Ainda no circuito cervejeiro, a De Halve Maan oferece uma visita guiada pelo interior da sua fábrica e conta a trajetória da marca. Parte da sua produção é feita ali mesmo, dentro da área medieval. Além da típica Belgian Pale Ale, prove a Trippel da casa e, de brinde, ganhe uma bela vista do alto de Bruges.
Na busca pela cerveja perfeita, o ‘T Brugs Beertje é um antigo bar meio escondido que vende mais de 300 rótulos produzidos no país. Sua fachada pode facilmente passar despercebida, mas sentar-se no balcão e tentar entender todas as variedades do menu é um dos melhores programas de final de tarde em Bruges. É fácil perder a hora se divertindo entre cervejas típicas trapistas e de abadias.
GENT: O LADO UNIVERSITÁRIO
A 20 minutos de Bruges, Gent é capital da província de Flandres Oriental e considerada a pérola da região. Tem
um estilo arquitetônico incrível, muito preservado, e mais monumentos do que qualquer cidade belga. Suas ruelas
medievais e casinhas coloridas com frontões em degraus se misturam a um quê moderno e jovem graças aos universitários que vivem por lá.
Para conhecer melhor Gent, visite o Stam, museu que conta toda a história da cidade de maneira bastante interativa. Também recebe muitas exposições sobre urbanismo. Uma dica? Visite-o antes de começar sua caminhada pelo centro histórico. Tudo fica mais interessante. Outros museus, como o Smak, de arte contemporânea, e o Design Museum, especializado em trabalhos contemporâneos, são fantásticos.

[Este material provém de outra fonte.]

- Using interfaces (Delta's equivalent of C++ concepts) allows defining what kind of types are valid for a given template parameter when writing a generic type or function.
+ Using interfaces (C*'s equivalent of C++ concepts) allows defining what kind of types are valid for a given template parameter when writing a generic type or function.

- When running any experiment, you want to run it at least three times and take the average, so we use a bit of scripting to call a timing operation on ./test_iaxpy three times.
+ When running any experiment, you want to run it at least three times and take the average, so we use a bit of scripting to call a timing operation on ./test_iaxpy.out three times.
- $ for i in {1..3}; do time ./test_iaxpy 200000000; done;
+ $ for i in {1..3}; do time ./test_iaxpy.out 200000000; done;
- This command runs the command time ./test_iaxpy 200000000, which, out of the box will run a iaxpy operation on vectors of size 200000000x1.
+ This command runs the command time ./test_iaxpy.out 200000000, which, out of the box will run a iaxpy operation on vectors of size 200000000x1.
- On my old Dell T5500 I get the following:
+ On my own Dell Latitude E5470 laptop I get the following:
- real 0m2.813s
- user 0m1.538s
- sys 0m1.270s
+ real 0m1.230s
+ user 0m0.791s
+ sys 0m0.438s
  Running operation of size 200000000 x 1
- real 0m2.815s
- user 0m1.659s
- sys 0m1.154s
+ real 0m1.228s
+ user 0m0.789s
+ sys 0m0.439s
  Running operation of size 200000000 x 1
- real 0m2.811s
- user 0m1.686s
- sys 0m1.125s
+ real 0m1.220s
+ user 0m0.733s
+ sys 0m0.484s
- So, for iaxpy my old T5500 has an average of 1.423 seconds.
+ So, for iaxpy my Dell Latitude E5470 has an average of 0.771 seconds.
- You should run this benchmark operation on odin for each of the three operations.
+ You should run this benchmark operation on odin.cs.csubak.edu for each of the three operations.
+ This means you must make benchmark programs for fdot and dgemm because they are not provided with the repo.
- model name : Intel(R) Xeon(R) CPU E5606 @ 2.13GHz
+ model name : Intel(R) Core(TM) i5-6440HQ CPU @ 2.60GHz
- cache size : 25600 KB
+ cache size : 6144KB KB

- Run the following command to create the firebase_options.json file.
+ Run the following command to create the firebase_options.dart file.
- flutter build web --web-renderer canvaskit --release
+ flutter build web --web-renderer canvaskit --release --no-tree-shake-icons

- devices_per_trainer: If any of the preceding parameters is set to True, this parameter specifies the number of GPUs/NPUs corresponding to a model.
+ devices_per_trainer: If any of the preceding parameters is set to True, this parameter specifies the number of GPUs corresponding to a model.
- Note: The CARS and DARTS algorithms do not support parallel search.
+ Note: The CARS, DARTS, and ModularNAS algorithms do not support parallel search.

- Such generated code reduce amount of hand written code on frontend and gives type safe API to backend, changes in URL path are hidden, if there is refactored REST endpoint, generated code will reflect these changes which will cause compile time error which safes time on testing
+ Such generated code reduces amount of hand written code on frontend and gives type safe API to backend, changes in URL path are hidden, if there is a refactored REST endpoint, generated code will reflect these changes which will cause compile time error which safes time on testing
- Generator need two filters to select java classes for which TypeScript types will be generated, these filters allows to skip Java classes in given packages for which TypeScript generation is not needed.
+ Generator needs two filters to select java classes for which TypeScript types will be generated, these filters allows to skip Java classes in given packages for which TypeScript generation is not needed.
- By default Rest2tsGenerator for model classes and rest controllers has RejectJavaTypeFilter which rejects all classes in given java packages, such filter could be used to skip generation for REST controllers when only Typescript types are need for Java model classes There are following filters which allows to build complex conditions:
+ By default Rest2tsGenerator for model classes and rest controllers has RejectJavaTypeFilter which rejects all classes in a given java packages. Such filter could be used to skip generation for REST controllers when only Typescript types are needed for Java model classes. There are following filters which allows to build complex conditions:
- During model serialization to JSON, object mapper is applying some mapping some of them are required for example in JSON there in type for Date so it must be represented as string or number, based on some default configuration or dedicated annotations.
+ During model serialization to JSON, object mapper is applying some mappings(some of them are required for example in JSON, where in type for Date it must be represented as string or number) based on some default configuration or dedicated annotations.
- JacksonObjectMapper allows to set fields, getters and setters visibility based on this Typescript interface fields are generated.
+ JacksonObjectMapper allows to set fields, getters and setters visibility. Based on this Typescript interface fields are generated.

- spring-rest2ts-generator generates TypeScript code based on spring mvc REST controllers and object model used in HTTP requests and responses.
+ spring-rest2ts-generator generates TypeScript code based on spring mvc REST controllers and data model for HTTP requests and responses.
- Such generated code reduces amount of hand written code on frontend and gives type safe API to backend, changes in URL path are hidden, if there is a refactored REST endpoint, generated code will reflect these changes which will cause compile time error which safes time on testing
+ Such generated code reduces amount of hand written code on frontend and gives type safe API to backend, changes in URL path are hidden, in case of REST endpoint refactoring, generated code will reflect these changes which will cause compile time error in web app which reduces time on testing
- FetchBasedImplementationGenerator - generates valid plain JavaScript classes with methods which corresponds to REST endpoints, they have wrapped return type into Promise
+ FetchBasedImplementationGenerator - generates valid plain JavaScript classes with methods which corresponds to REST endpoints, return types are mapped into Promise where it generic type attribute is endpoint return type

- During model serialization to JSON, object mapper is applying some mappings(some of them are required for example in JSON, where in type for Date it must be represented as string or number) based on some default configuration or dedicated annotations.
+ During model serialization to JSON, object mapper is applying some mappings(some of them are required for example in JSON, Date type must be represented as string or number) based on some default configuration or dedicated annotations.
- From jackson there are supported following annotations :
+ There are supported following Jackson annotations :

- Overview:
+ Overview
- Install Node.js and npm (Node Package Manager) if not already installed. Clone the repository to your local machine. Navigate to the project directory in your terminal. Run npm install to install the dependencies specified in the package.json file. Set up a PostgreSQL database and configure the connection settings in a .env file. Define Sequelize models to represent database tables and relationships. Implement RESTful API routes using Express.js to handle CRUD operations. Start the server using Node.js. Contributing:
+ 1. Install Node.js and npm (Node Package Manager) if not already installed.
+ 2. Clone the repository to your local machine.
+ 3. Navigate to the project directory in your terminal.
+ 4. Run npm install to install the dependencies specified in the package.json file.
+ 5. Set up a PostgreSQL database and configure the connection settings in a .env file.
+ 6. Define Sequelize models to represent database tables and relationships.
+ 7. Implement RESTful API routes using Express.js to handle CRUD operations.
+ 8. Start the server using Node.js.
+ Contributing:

Na hora do almoço, para fugir dos restaurantes mais turísticos, a pedida é o Balls & Glory, que fica numa das travessas do centro, perto dos canais. Com um nome engraçado, a casa serve bolinhos de carne com diversos tipos de saladas e molhos. As mesas compartilhadas proporcionam um clima mais descontraído e casual.
Deixei o passeio final para a Praça de St Bavo, com três famosas igrejas alinhadas. Elas são a Catedral de St Bavo (Sint-Baafskathedraal), o campanário Belfort e a Igreja de St Nicholas (Sint-Niklaaskerk), construídas entre os séculos 10 e 16. Graças a elas, Gent ganhou o nome de “a cidade das três torres”. A partir de lá, você provavelmente vai parar na área de Gravensteen, onde está o Castelo dos Condes de Flandres, construído em 1180, que já serviu de prisão e fábrica de algodão. No verão, subir em seu baluarte rende lindas fotos e memórias que vão provocar anos e anos de suspiros saudosos.
Onde se hospedar na Bélgica?
Bruxelas
Hotel Amigo
Próximo à Grand Place, este elegante hotel dos anos 1950 tem 154 quartos e 19 suítes. Seu bar é um dos melhores da cidade, com chá da tarde diariamente e shows ao vivo à noite.
Zoom Hotel
Próximo da rua de compras Avenue Louise, tem 37 suítes moderninhas, com decoração relacionada a fotografia.
Bruges
Relais Bourgondisch Cruyce
Hotel-butique com 16 suítes no coração da cidade, algumas com vista para os canais.
Gent
Ganda Rooms & Suites Gent
Hotel-butique com oito suítes em um prédio do século 17, perto da Vrijdagmarkt.